With a Guggenheim Museum show having just opened in New York, Etel Adnan, a Paris-based artist who is more than 60 years Samson’s senior, appears to be gaining recognition on the art market. An untitled work by Adnan sold at Sotheby’s for £352,800 ($482,000), more than 5 times its pre-sale low estimate of £60,000 and more than double the artist’s previous record of $171,000.

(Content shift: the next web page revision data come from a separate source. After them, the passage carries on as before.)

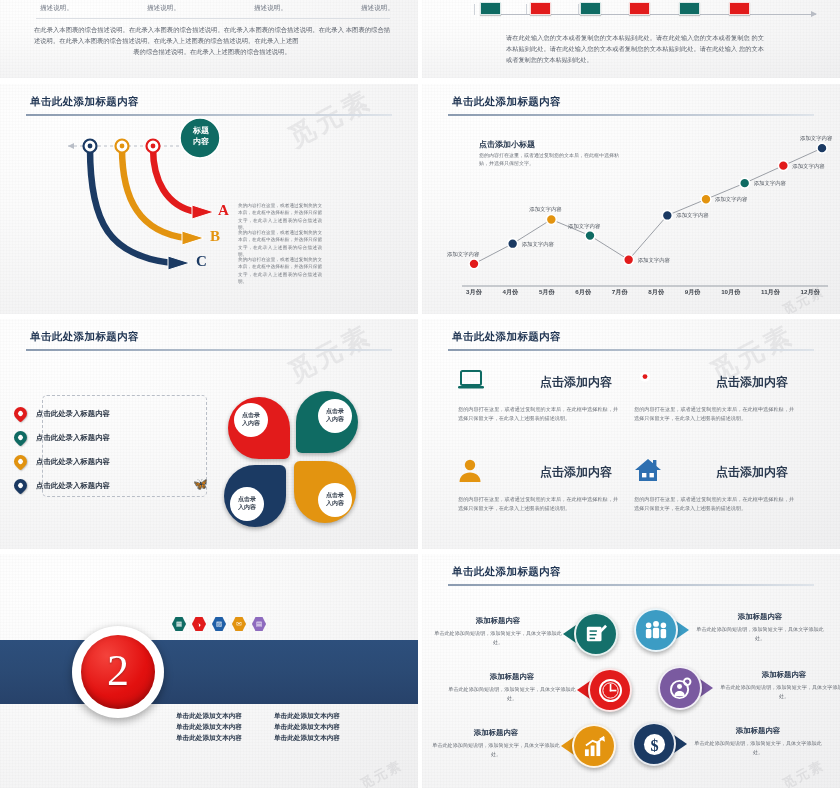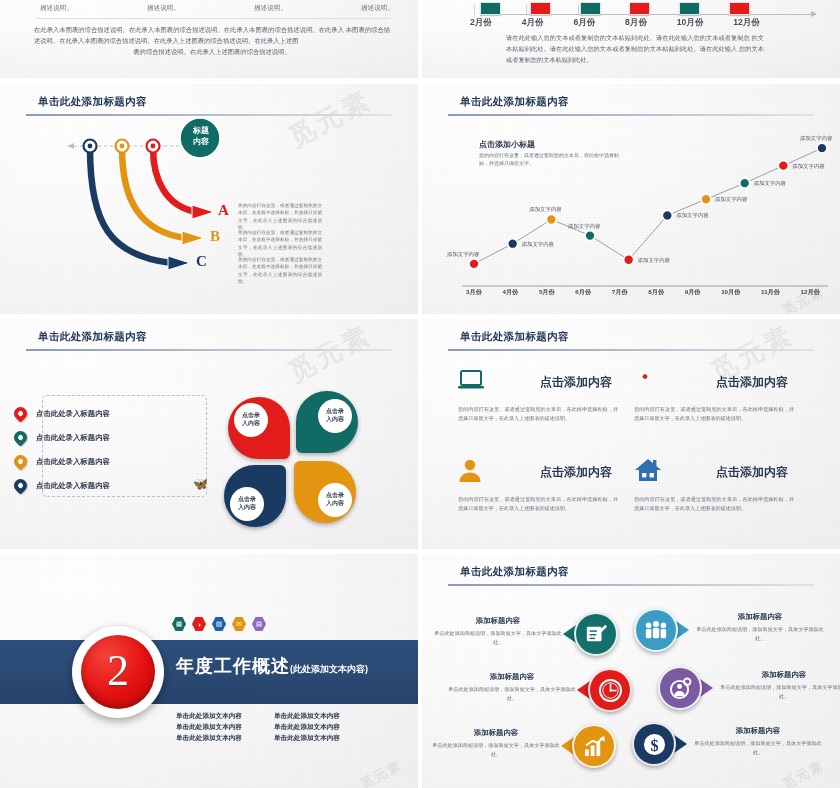"2月份" div.s1-months { html: <div> <span>2月份</span> <span>4月份</span> <span>6月份</span> <span>8月份</span> <span>10月份</span> <span>12月份</span> </div> -> none }
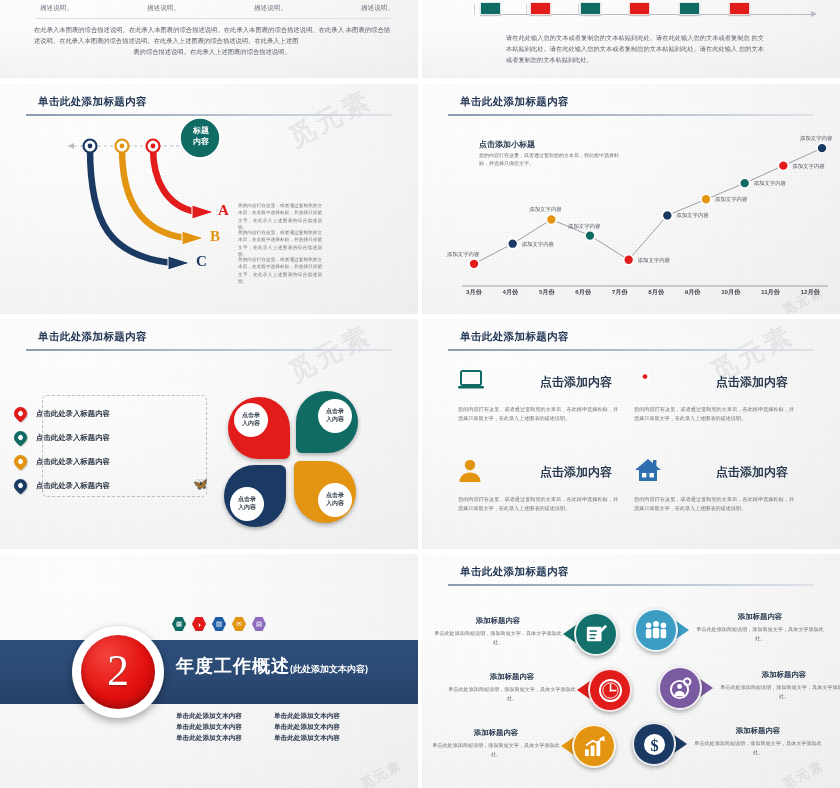"单击此处添加标题内容" .s-title { left: 38px -> 30px }
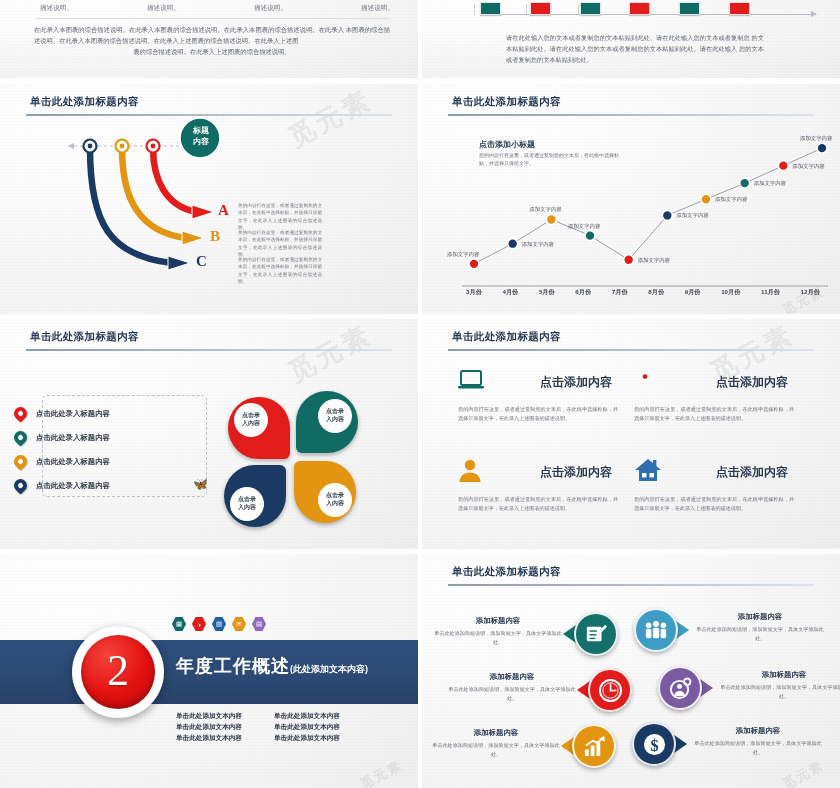"年度工作概述(此处添加文本内容)" div.sec-title { html: <div> <span>年度工作概述</span><small>(此处添加文本内容)</small> </div> -> none }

Over at Christie’s, the top-selling works were mainly by artists whose market success is already well-cemented. On Friday, the house held its marquee London sale during Frieze week in the afternoon in order to accommodate bidders in Asia. As houses like Christie’s move around the timing of their biggest auctions to meet the needs of Hong Kong, a market hub where buying power is bullish, the long-held term “evening sale” is coming to seem like a misnomer.
At Christie’s, David Hockney’s guaranteed Guest House Garden (2000), a painting of an expressively hued abode, was among the top lots. It made its auction debut after remaining in the same collection for 21 years. At more than 6 feet long, this large painting sold for £5.8 million ($7.9 million), hammering below its low estimate.
Hurvin Anderson, whose paintings reference his Caribbean roots, saw his blue-toned canvas Audition (1999) sell for £7.4 million ($10 million with premium), 7 times the low estimate and double the artist’s previous record of $3.5 million.
Works by women painters were in high demand. Cecily Brown’s abstract canvas There’ll be bluebirds (2019) sold for £3.5 ($4.8 million). The work was donated by the artist; the proceeds will go to Clientearth, an environmental law group. Hilary Pecis’s Kaba On A Chair (2019), a still life featuring a cat in a living room, sold for £225,000 ($307,600), more than 5 times the estimate of £40,000. On the heels her recent addition to the roster at Los Angeles’s David Kordansky gallery, her market is rising as collectors in Asia vie for her paintings.